In Melbourne, lowball bids are becoming more common in the affordable outer western suburbs, Barry Plant Melton’s Ned Nikolic said.
“People are listening to the news, and seeing that there’s not as many people at the opens,” he said. “People can try, but in reality it is not happening — in reality it is just offending the owners.
“I don’t think owners are desperate to sell; the vendors’ motivations haven’t changed in the last two or three months.”
He said genuine buyers who made a reasonable offer were the ones winning properties.
Someone who could not afford a property they liked might be better served by explaining their budget to the agent and asking whether it was worth trying or not, or leaving their details in case the home was still on the market in a month or two, he said.
OBrien Real Estate Frankston’s Mark Burke is fielding lowball offers from potential buyers who have not even seen a property, perhaps investors offering 10 per cent below the bottom of a price guide.
“The market is not armageddon,” he said. “There’s certainly an adjustment.
“If you get too smug and smart alec, the owners won’t take it seriously.”
He recommended first home buyers on limited budgets set a limit and bid to their limit at auction, or contact him straight away after a home they like passes in at auction, although he felt few auctions in his area were passing in.
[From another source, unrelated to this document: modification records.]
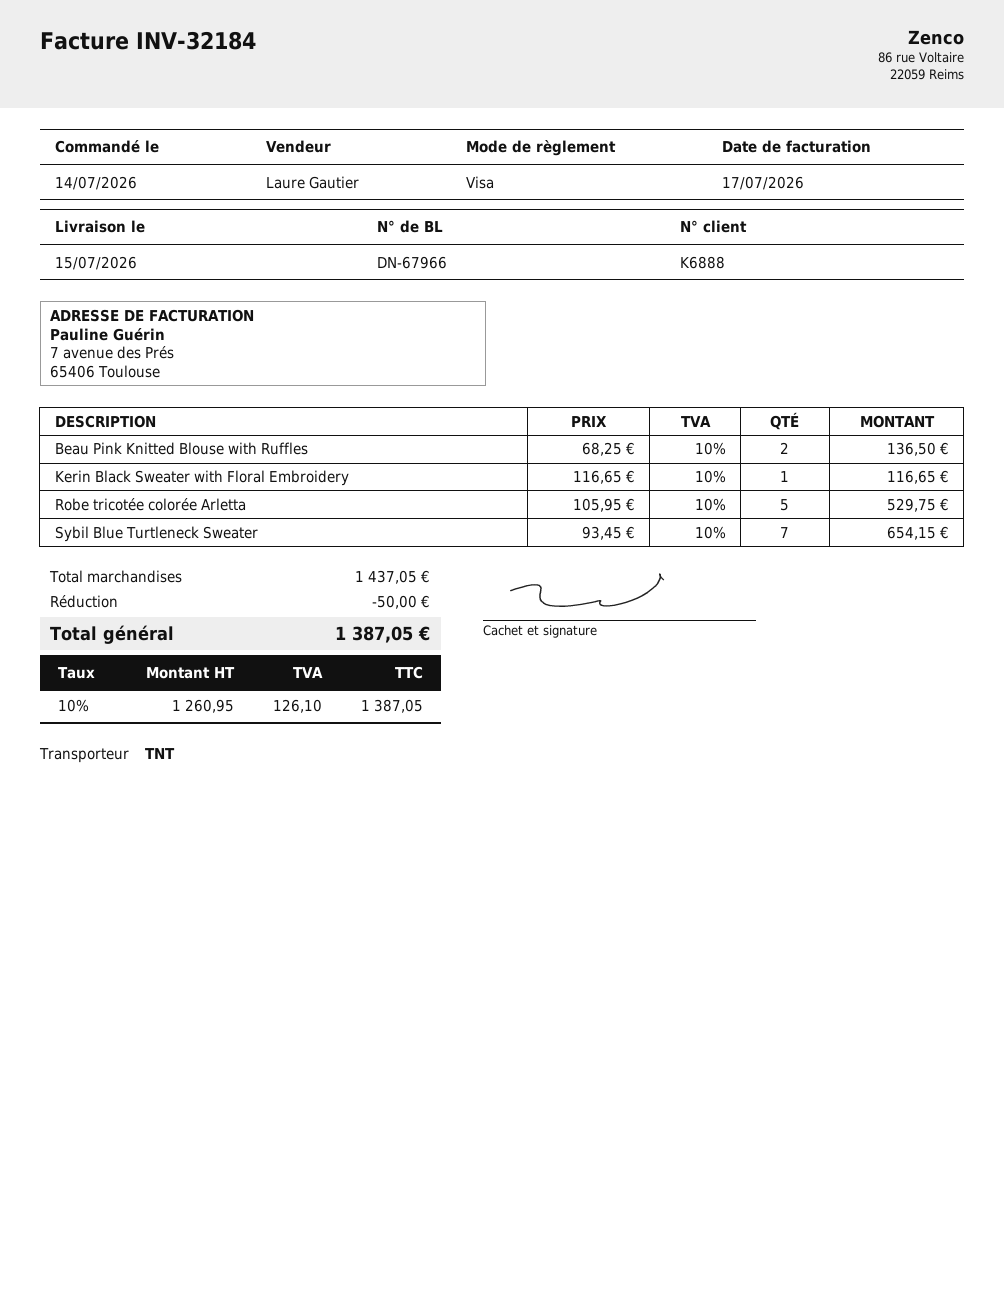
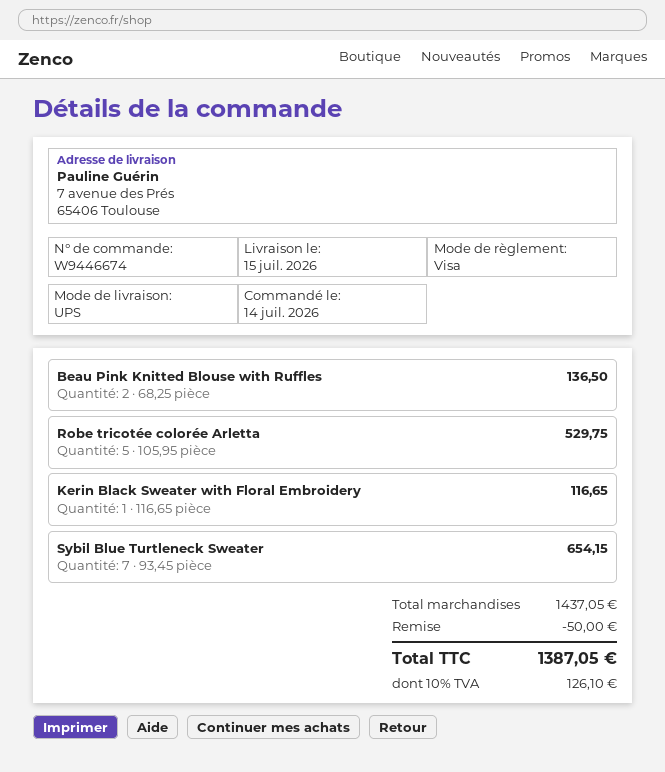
shipping method: TNT -> UPS

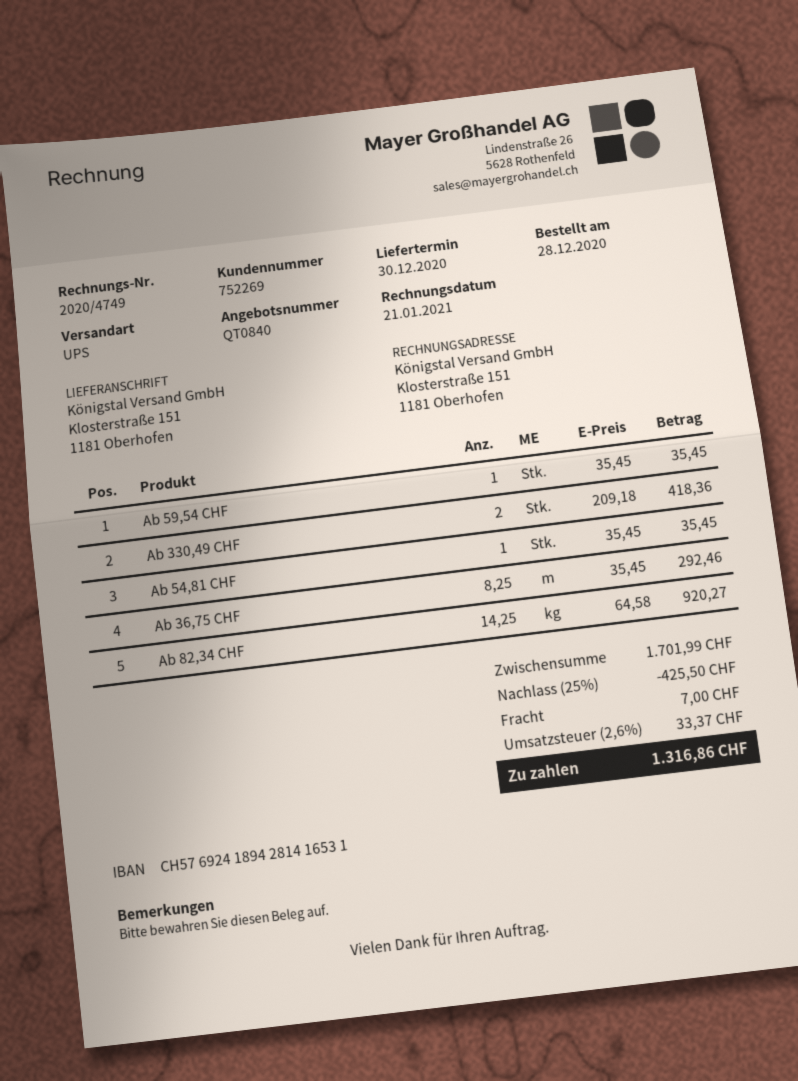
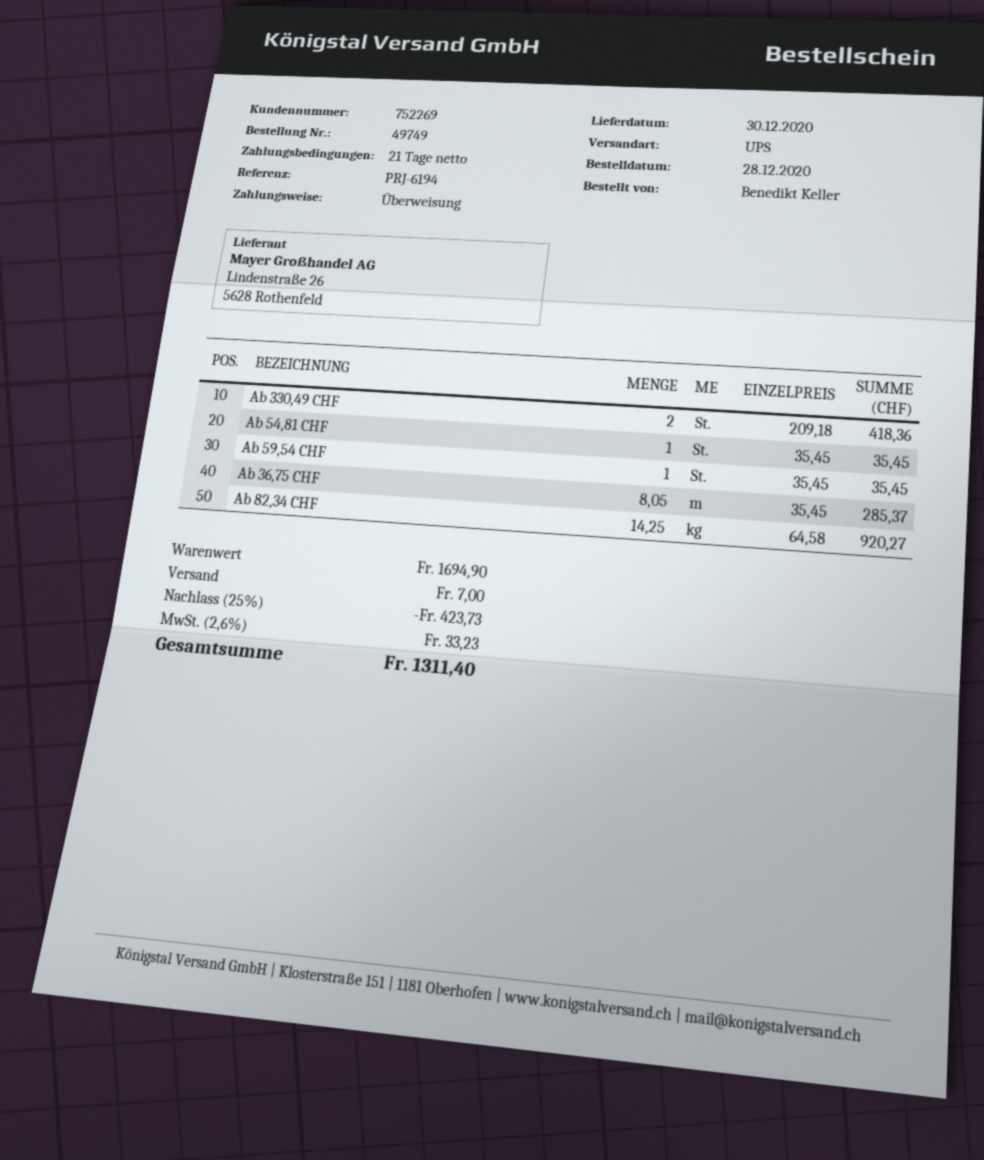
Ab 36,75 CHF: 8.25 x 35.45 = 292.46 -> 8.05 x 35.45 = 285.37
subtotal: 1701.99 -> 1694.90
discount: 25% = 425.50 -> 25% = 423.73
tax: 2.6% = 33.37 -> 2.6% = 33.23
total: 1316.86 -> 1311.40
Anyone who wanted to make an offer at a low price should be prepared to go higher during negotiations, he said.
Other buyers are making low opening bids at auction, in contrast to the knockout opening bids more common during the market’s peak growth phase last year.
On Saturday, a Hunters Hill house fielded a low opening bid of $3 million, which the auctioneer knocked back as it was well below the $3.8 million price guide. The home sold for $4.47 million.
Although Ray White Surry Hills’ Ercan Ersan has not received lowball offers yet in this cycle, he has had buyers start bidding lower than the price guide at auction.
He had a recent auction with a price guide of $1.4 million to $1.5 million that drew three bidders. It began at $1.3 million and closed with a $1.51 million sale. He wondered if the result would have been the same if the opening bidder had begun with a bold bidder of $1.5 million.
“I’ve always been a big advocate of being quite bullish with bidding,” he said, advising buyers on a budget to bid confidently to their limit and not get emotional or overspend.
“Whatever the property is worth, it is going to get there.”